Input for this task Block Start

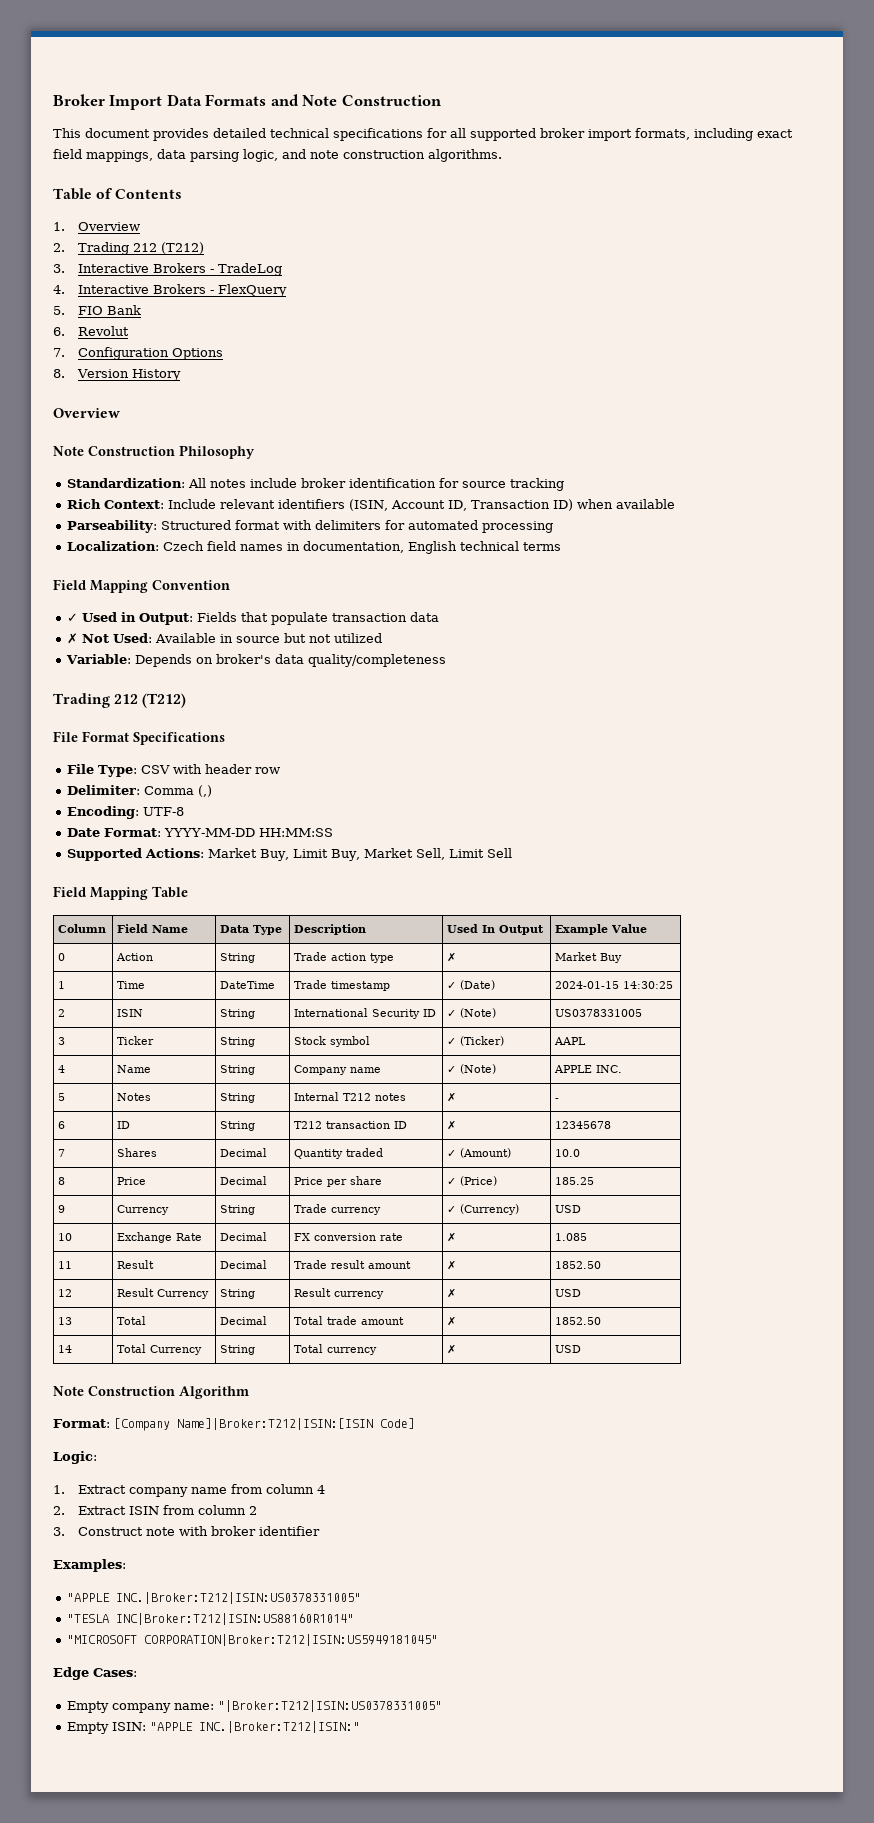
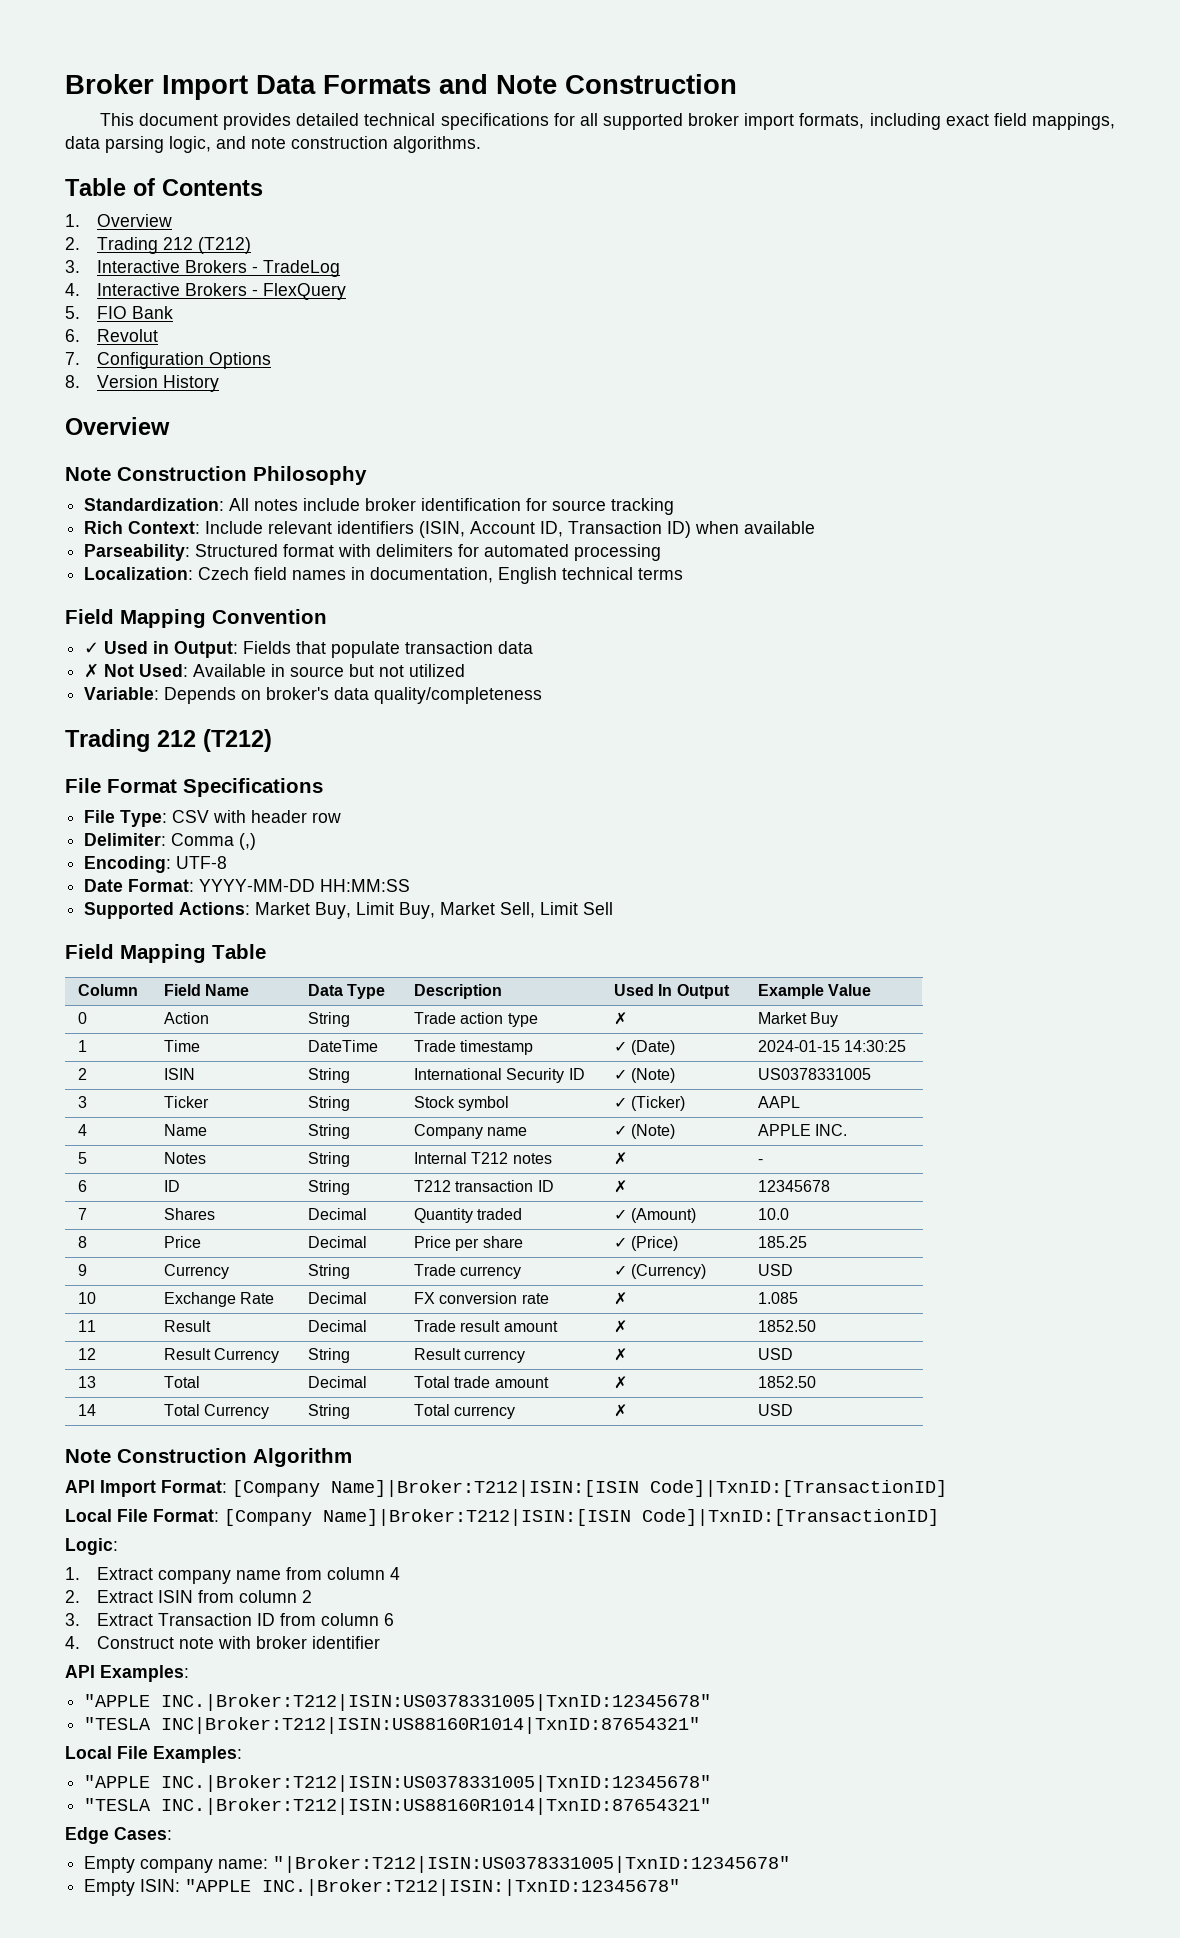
- Format: [Company Name]|Broker:T212|ISIN:[ISIN Code]
+ API Import Format: [Company Name]|Broker:T212|ISIN:[ISIN Code]|TxnID:[TransactionID]
+ Local File Format: [Company Name]|Broker:T212|ISIN:[ISIN Code]|TxnID:[TransactionID]
- 3. Construct note with broker identifier
+ 3. Extract Transaction ID from column 6
+ 4. Construct note with broker identifier
- Examples:
- "APPLE INC.|Broker:T212|ISIN:US0378331005"
- "TESLA INC|Broker:T212|ISIN:US88160R1014"
- "MICROSOFT CORPORATION|Broker:T212|ISIN:US5949181045"
+ API Examples:
+ "APPLE INC.|Broker:T212|ISIN:US0378331005|TxnID:12345678"
+ "TESLA INC|Broker:T212|ISIN:US88160R1014|TxnID:87654321"
+ Local File Examples:
+ "APPLE INC.|Broker:T212|ISIN:US0378331005|TxnID:12345678"
+ "TESLA INC.|Broker:T212|ISIN:US88160R1014|TxnID:87654321"
- Empty company name: "|Broker:T212|ISIN:US0378331005"
+ Empty company name: "|Broker:T212|ISIN:US0378331005|TxnID:12345678"
- Empty ISIN: "APPLE INC.|Broker:T212|ISIN:"
+ Empty ISIN: "APPLE INC.|Broker:T212|ISIN:|TxnID:12345678"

Input for this task Block End

## Instructions to follow
The entries are to be transcribed word for word, without their images.

## Answer to this problem
- Format: [Company Name]|Broker:T212|ISIN:[ISIN Code]
+ API Import Format: [Company Name]|Broker:T212|ISIN:[ISIN Code]|TxnID:[TransactionID]
+ Local File Format: [Company Name]|Broker:T212|ISIN:[ISIN Code]|TxnID:[TransactionID]
- 3. Construct note with broker identifier
+ 3. Extract Transaction ID from column 6
+ 4. Construct note with broker identifier
- Examples:
- "APPLE INC.|Broker:T212|ISIN:US0378331005"
- "TESLA INC|Broker:T212|ISIN:US88160R1014"
- "MICROSOFT CORPORATION|Broker:T212|ISIN:US5949181045"
+ API Examples:
+ "APPLE INC.|Broker:T212|ISIN:US0378331005|TxnID:12345678"
+ "TESLA INC|Broker:T212|ISIN:US88160R1014|TxnID:87654321"
+ Local File Examples:
+ "APPLE INC.|Broker:T212|ISIN:US0378331005|TxnID:12345678"
+ "TESLA INC.|Broker:T212|ISIN:US88160R1014|TxnID:87654321"
- Empty company name: "|Broker:T212|ISIN:US0378331005"
+ Empty company name: "|Broker:T212|ISIN:US0378331005|TxnID:12345678"
- Empty ISIN: "APPLE INC.|Broker:T212|ISIN:"
+ Empty ISIN: "APPLE INC.|Broker:T212|ISIN:|TxnID:12345678"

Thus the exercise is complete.